All three taken from the Jonathan Sacks Haggada. As Passover ( Pesach) approaches I thought it would nice to share some wonderful and inspiring quotes from the book “Pesach Haggada” with Essays and Commentary by Rabbi Jonathan Sacks. What makes this book so unique is how clear and concise the commentary contributes to the understanding of our continuity of the Past with the Present, projecting it into the future by our every day actions in HOPE and not in despair. We as a People/nation as well as individuals have a choice and we constantly are reminded to choose LIFE.
Passover
How it tells its story:
If you want to understand a people, listen to the way it tells its stories. In the literature of humanity there are many kinds of stories. Some – we know them from childhood – end with the words, “ And they all lived happily ever after.” We call them fairy tales, fantasies, myths. In the artificial reality they conjure up, the evil dragon is slain, the wicked witch defeated, the curse lifted, the conflict resolved. Judaism has no such stories because it does not believe in myth. In the Jewish narrative, the battle against evil is never complete. The messianic age has not yet come. Until then we live in a universe in which, though there is liberation from Egypt, after Pharaoh comes Amalek, and after Amalek, other tyrants. Injustice must be fought in every generation. The legacy of the Exodus is not a world in which “they all lived happily ever after.” There is no closure, no “sense of an ending.” Instead there is something more real and at the same time more radical: Shabbat – a world of rest that is temporary but no less utopian, where one day in seven we experience pure, unmediated freedom and gain the strength to continue the journey, to take up the struggle.

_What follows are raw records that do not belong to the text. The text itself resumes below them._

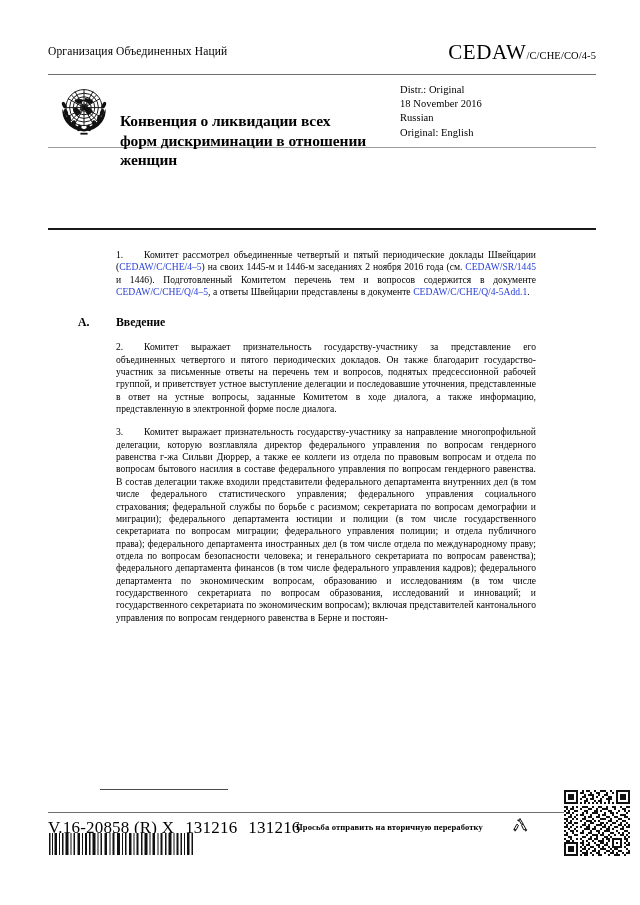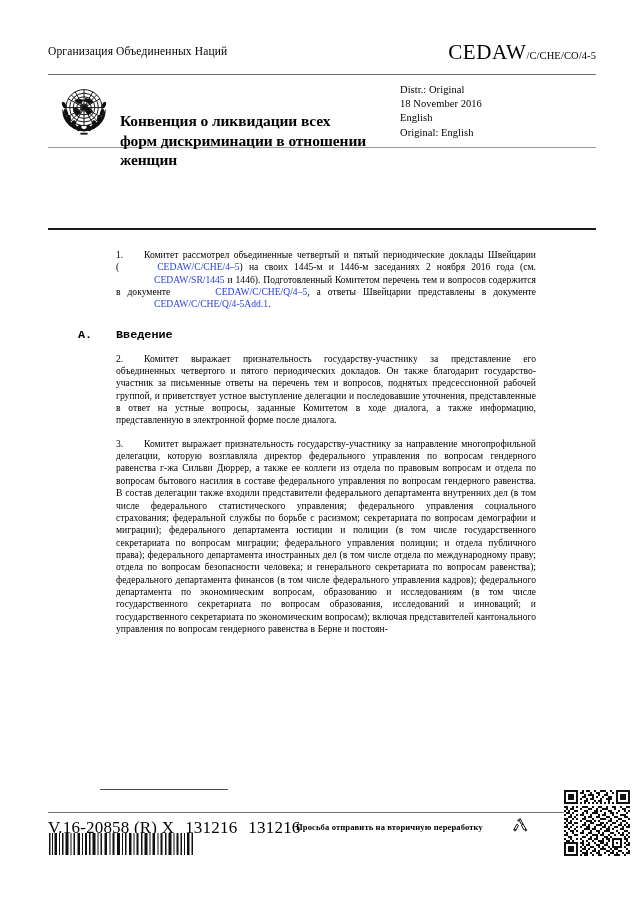--- a/index.html
+++ b/index.html
@@ -146,21 +146,20 @@
     line-height: 15.5px;
     letter-spacing: -0.05px;
     margin-top: 17px;
   }
   .sec-head {
     position: relative;
     margin-top: 17px;
     margin-left: 30px;
     font-size: 11.8px;
     font-weight: bold;
-    font-family: Liberation Mono, monospace;
   }
   .sec-head .sec-letter {
     display: inline-block;
     width: 38px;
   }
   .para {
     position: relative;
     margin-left: 68px;
     width: 420px;
     font-size: 9.6px;
@@ -171,21 +170,20 @@
     letter-spacing: 0px;
     word-spacing: 0.2px;
     hyphens: manual;
   }
   .para .pnum {
     display: inline-block;
     width: 28px;
   }
   .lnk {
     color: #2b40d8;
-    padding-left: 38px;
   }
 
   
   .footnote {
     position: absolute;
     left: 100px;
     top: 793px;
     width: 420px;
     font-size: 8.4px;
     line-height: 11px;
@@ -303,21 +301,21 @@
           <path d="M44 88 h12 v3 h-12z"></path>
         </g>
       </svg>
     </span>
 
     <div class="conv-title">Конвенция о ликвидации всех форм дискриминации в отношении женщин</div>
 
     <div class="distr-block">
       <div>Distr.: Original</div>
       <div>18 November 2016</div>
-      <div>English</div>
+      <div>Russian</div>
       <div>Original: English</div>
     </div>
   </div>
 
   <div class="rule-body"></div>
 
   <div class="content">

Beyond myth, there is a second great literary genre that we owe to the Greeks, namely tragedy. Tragedy tells the story of human beings, with their aspirations and ambitions, in a world governed by impersonal forces. To be human is to wish, to plan, to dream. But our dreams are destined to crash against the rocks of a reality fundamentally indifferent to our existence. They are Hubris, and are always punished by nemesis. Oedipus and the other great figures of Greek drama fail to defeat the forces of fate, as they were bound to do. Tragedy is the consequence of a vision of the sheer abyss between humanity and the gods. Zeus, like other ancient deities, had no special affection for human beings. They disturbed the peace. They threatened to steal his secret knowledge. The gods of polytheistic cultures tended to be at least mildly irritated by, at worst actively hostile to human beings. A tragic universe is a place where bad things happen for no particular reason; where there is no ultimate justice and no expectation of it; where we learn to accept, with Stoic courage, the random cruelties of circumstance. As Aristotle put it, a tragic hero is one whose fortunes change “ from happiness to misery; and the cause of it must lie not in any depravity, but in some great error on his part” (poetics).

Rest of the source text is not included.